Personne ne le lui demandait, le journalisme politique était discret voire absent ce jour-là, comme abattu, il n’avait pas d’autre souci que de savoir si François Hollande survivrait au Hollande bashing. C’est apparemment le cas, mais on aimerait que la presse fasse aussi son métier et que le jeu des questions et réponses soit mieux pris en considération dans l’enceinte élyséenne. Le capharnaüm de questions inexistantes a permis à Hollande de recycler les mots et les thèmes de son intervention, ce fut une réussite de ce point de vue. Il nous manque cependant de la part du président un semblant de compréhension historique de la crise, en faisant écho par exemple au dernier livre de Laurent Davezies dont le titre est bien inquiétant, la Crise qui vient2. Encore faut-il reconnaître à Hollande et Ayrault le courage de prendre à revers bien des réflexes et dogmes de gauche. Mais pourquoi le faire ? La politique n’est pas seulement une capacité d’adaptation à la réalité, c’est aussi une affaire morale et intellectuelle. Si le tournant de 1983 n’a pas trouvé ses mots et son langage, s’il s’est rabattu sur la démocratie d’opinion, le tournant de 2012, qui mise sur un compromis social indissociable du pacte de compétitivité, n’est peut-être pas dans une situation analogue.

  • 1.

    L’argumentation est fragile sur ce point qui suscite foule de résistances : au scénario d’une fusion de la région et des départements, la ministre Marylise Lebranchu répond que la disparition des départements serait une erreur puisque cela reviendrait à transférer leurs dettes ailleurs.
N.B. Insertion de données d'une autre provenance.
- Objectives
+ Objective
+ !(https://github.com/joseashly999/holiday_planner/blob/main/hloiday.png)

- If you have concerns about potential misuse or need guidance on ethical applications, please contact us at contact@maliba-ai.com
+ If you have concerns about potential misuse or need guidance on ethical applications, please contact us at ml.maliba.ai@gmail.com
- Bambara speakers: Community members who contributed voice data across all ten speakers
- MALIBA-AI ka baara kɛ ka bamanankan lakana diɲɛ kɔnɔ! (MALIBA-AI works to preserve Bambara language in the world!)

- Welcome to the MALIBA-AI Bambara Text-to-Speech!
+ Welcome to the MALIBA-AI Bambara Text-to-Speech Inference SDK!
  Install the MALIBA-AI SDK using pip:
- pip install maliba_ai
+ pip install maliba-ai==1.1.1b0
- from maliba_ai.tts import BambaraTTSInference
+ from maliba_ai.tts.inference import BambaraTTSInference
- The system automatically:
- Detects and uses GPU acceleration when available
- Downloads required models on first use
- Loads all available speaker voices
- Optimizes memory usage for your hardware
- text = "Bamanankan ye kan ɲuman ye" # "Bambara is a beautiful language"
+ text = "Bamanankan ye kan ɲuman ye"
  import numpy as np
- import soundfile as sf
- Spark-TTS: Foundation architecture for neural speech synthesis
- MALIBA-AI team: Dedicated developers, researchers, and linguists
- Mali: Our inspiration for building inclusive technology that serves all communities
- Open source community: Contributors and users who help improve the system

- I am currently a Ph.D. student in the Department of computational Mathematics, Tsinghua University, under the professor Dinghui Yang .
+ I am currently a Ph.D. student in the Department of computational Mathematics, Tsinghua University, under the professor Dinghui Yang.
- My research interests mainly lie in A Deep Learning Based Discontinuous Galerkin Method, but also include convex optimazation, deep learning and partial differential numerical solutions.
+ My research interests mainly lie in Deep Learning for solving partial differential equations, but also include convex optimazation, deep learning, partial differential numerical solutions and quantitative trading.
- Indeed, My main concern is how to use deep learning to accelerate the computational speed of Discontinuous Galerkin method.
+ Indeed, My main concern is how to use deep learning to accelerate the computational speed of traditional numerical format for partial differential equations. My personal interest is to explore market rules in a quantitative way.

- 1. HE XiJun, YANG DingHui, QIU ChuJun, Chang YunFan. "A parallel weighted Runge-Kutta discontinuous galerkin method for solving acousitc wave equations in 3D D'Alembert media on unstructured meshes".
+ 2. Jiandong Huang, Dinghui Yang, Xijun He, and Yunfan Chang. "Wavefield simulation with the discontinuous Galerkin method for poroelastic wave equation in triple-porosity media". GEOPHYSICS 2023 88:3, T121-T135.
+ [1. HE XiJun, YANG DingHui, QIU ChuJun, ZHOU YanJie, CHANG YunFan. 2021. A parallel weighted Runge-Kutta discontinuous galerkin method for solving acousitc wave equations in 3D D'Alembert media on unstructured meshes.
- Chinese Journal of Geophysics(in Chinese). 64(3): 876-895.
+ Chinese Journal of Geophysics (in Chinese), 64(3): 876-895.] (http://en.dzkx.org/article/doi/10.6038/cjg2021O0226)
La solution reposerait dans une reconfiguration des compétences en fonction des territoires et des régions (France Inter, le 15 novembre 2012).

  • 2.

    Laurent Davezies, la Crise qui vient, Paris, Le Seuil, 2012.

Olivier Mongin

Directeur de la revue Esprit de 1989 à 2012. Marqué par des penseurs comme Michel de Certeau, qui le pousse à se confronter au structuralisme et l'initie aux problématiques de la ville et aux pratiques urbaines, Claude Lefort et Cornelius Castoriadis, les animateurs du mouvement Socialisme ou Barbarie, qui lui donnent les outils à la fois politiques et philosophiques de la lutte anti-totalitaire,…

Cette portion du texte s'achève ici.